Pedro
Henrique Saraiva Leão (*)
Aconteceu
há uns 36 anos na Assistência Municipal, ou Instituto José Frota, hoje, Frotão.
Àquela época, quaisquer doenças ou desconfortos, simples ou graves, agudos ou
crônicos exacerbados levavam para aquele pronto–socorro doentes de Fortaleza, e
até de estados vizinhos. Os plantões tornavam-se assim verdadeiros cursos de
medicina de urgência, ou, quando menos prementes, de cuidados emergenciais.
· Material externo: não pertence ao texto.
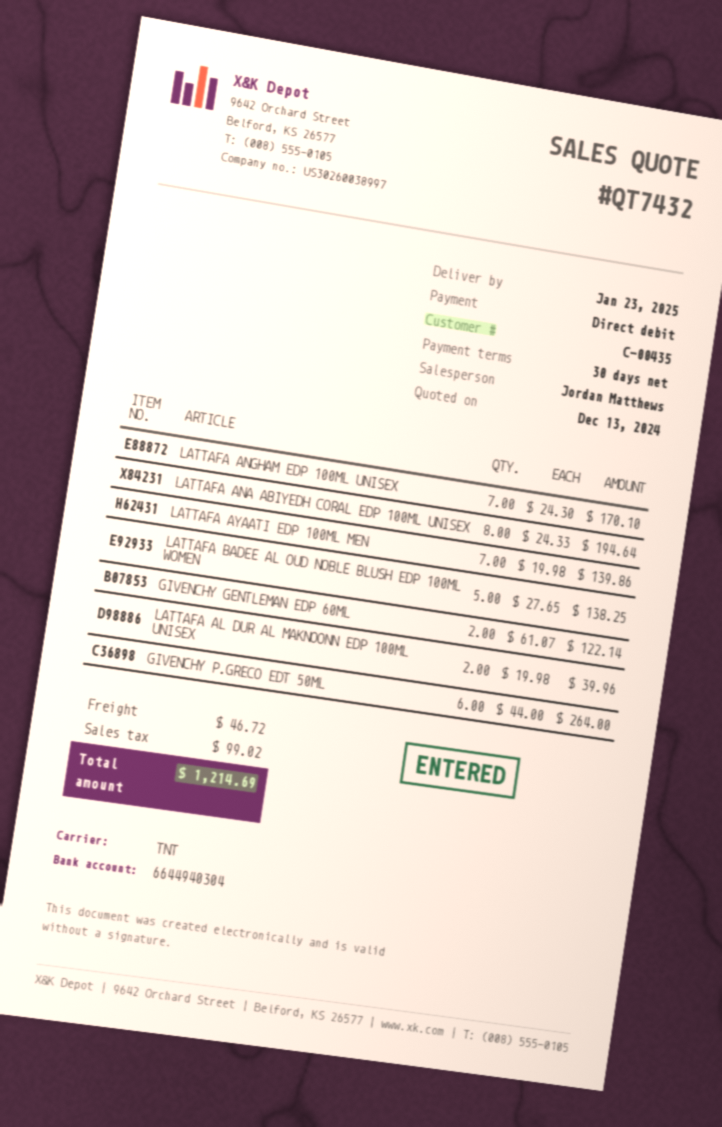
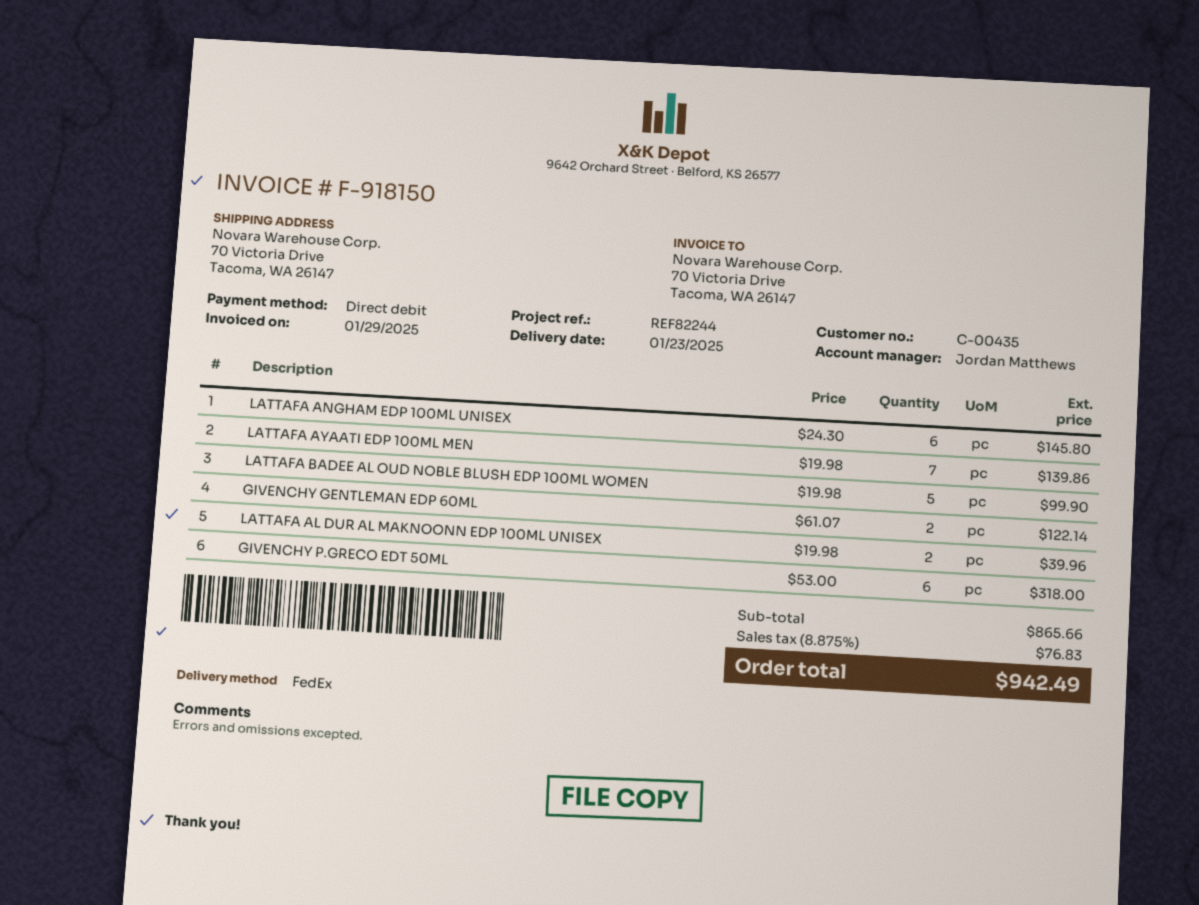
shipping method: TNT -> FedEx
LATTAFA ANGHAM EDP 100ML UNISEX: 7 x 24.30 = 170.10 -> 6 x 24.30 = 145.80
LATTAFA ANA ABIYEDH CORAL EDP 100ML UNISEX: 8 x 24.33 = 194.64 -> none
LATTAFA BADEE AL OUD NOBLE BLUSH EDP 100ML WOMEN: 5 x 27.65 = 138.25 -> 5 x 19.98 = 99.90
GIVENCHY P.GRECO EDT 50ML: 6 x 44.00 = 264.00 -> 6 x 53.00 = 318.00
shipping: 46.72 -> none
tax: 99.02 -> 76.83
total: 1214.69 -> 942.49

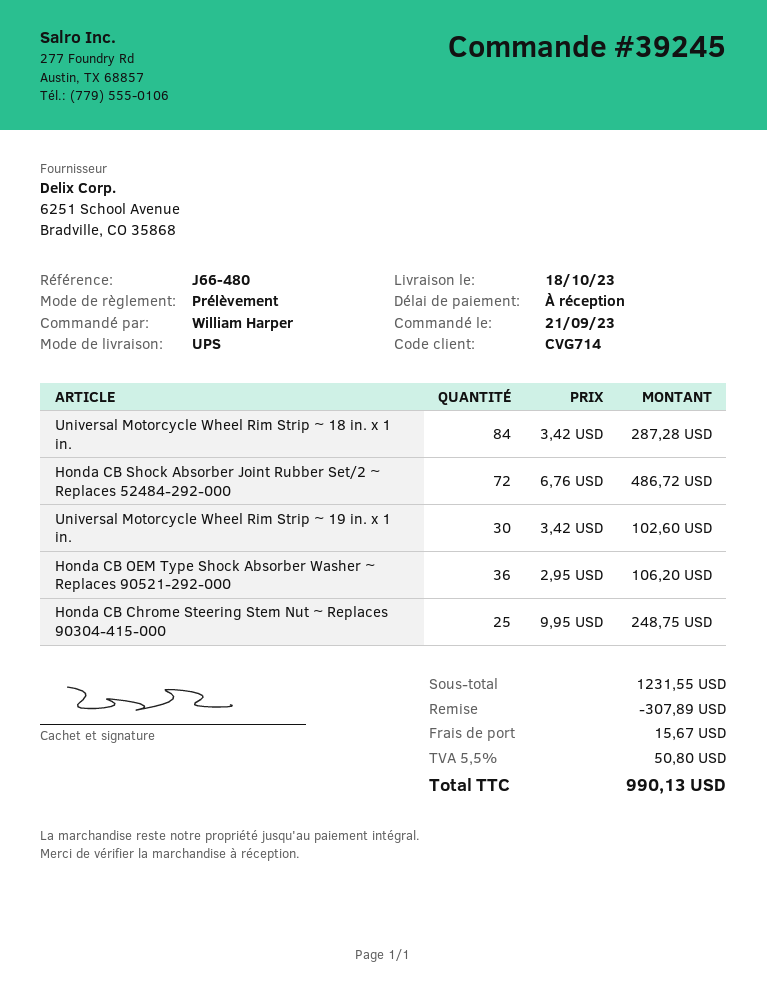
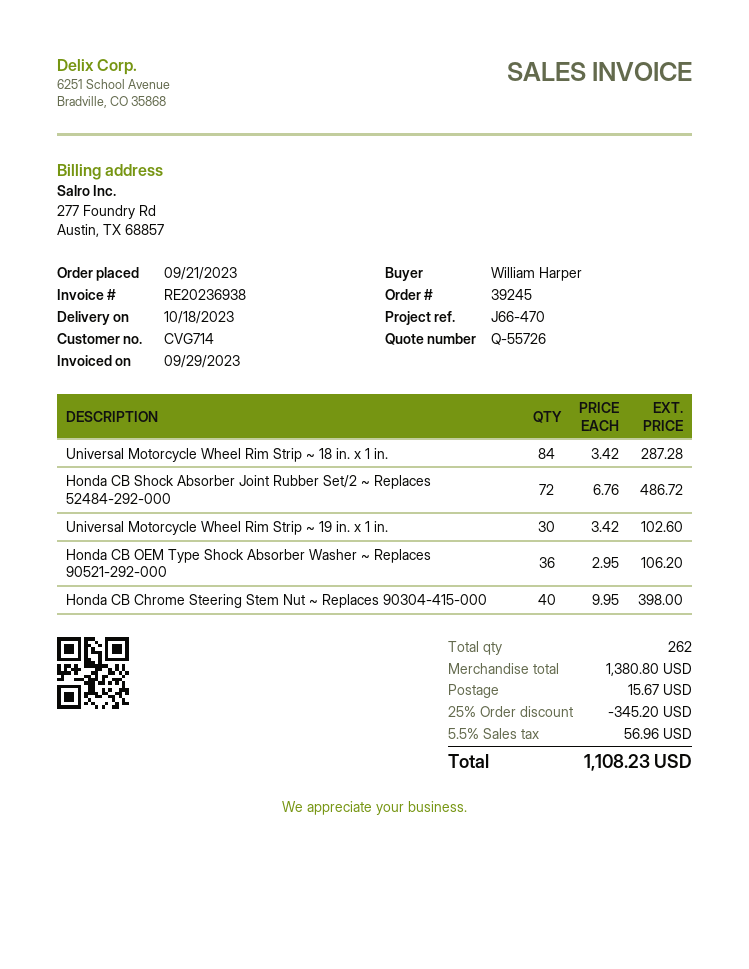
reference: J66-480 -> J66-470
Honda CB Chrome Steering Stem Nut ~ Replaces 90304-415-000: 25 x 9.95 = 248.75 -> 40 x 9.95 = 398.00
subtotal: 1231.55 -> 1380.80
discount: 307.89 -> 345.20
tax: 5.5% = 50.80 -> 5.5% = 56.96
total: 990.13 -> 1108.23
Sobressaiam os traumatismos em geral, as facadas, as lesões por armas de fogo,
os vômitos c/s dores abdominais por colecistite (inflamação de vesícula
biliar), pancreatite, e apendicite, esta ilustrando 50% dos casos do chamado
abdome agudo. As obstruções intestinais de natureza variada. O edema súbito dos
pulmões, a insuficiência coronariana abrupta (infarto ou enfarte do miocárdio),
os acidentes encefálicos, como o vascular cerebral, as crises instantes
(subitâneas) de asma, anginas do peito (dor torácica precordial e do ombro
esquerdo) ou orofaringeanas.
Lá
também registravam-se os abscessos, as histerias, estas neuroses com
manifestações corporais sem causas aparentes, equivalentes ao chamado
pitiatismo, ou pit. São de pronta resolução com aspiração de amoníaco, ou “flor
de maçã” como se diz no jargão dos médicos socorristas. Eventualmente lá
compareciam casos de tétano, “dordolho”, e até “Tunga penetrans”, ou “bicho – de – pé” (na minha experiência nesses
anos lembro-me bem destes exemplos).
Transcorria
tranquilo aquele expediente noturno. Chovia. Pelas 3h30 da madrugada o
cirurgião foi acordado do seu leve cochilo para atender a uma moreninha trazida
pela ambulância. Desfalecida, suando em profusão, extremamente pálida,
apresentava pressão arterial diastólica (a mínima) de 4mmHg. A anamnese
(história clínica) recente sugeria prenhez ectópica rota, i.e., gravidez
desenvolvendo-se fora do útero (numa trompa), portanto rompida, sangrando
profusamente.
A
punção do fundo de saco reto – vaginal corroborou o diagnóstico. Impunha-se a
laparotomia (abertura cirúrgica da cavidade abdominal) imediata. Acordando, o
anestesista contraindicou a operação alegando a baixa pressão arterial.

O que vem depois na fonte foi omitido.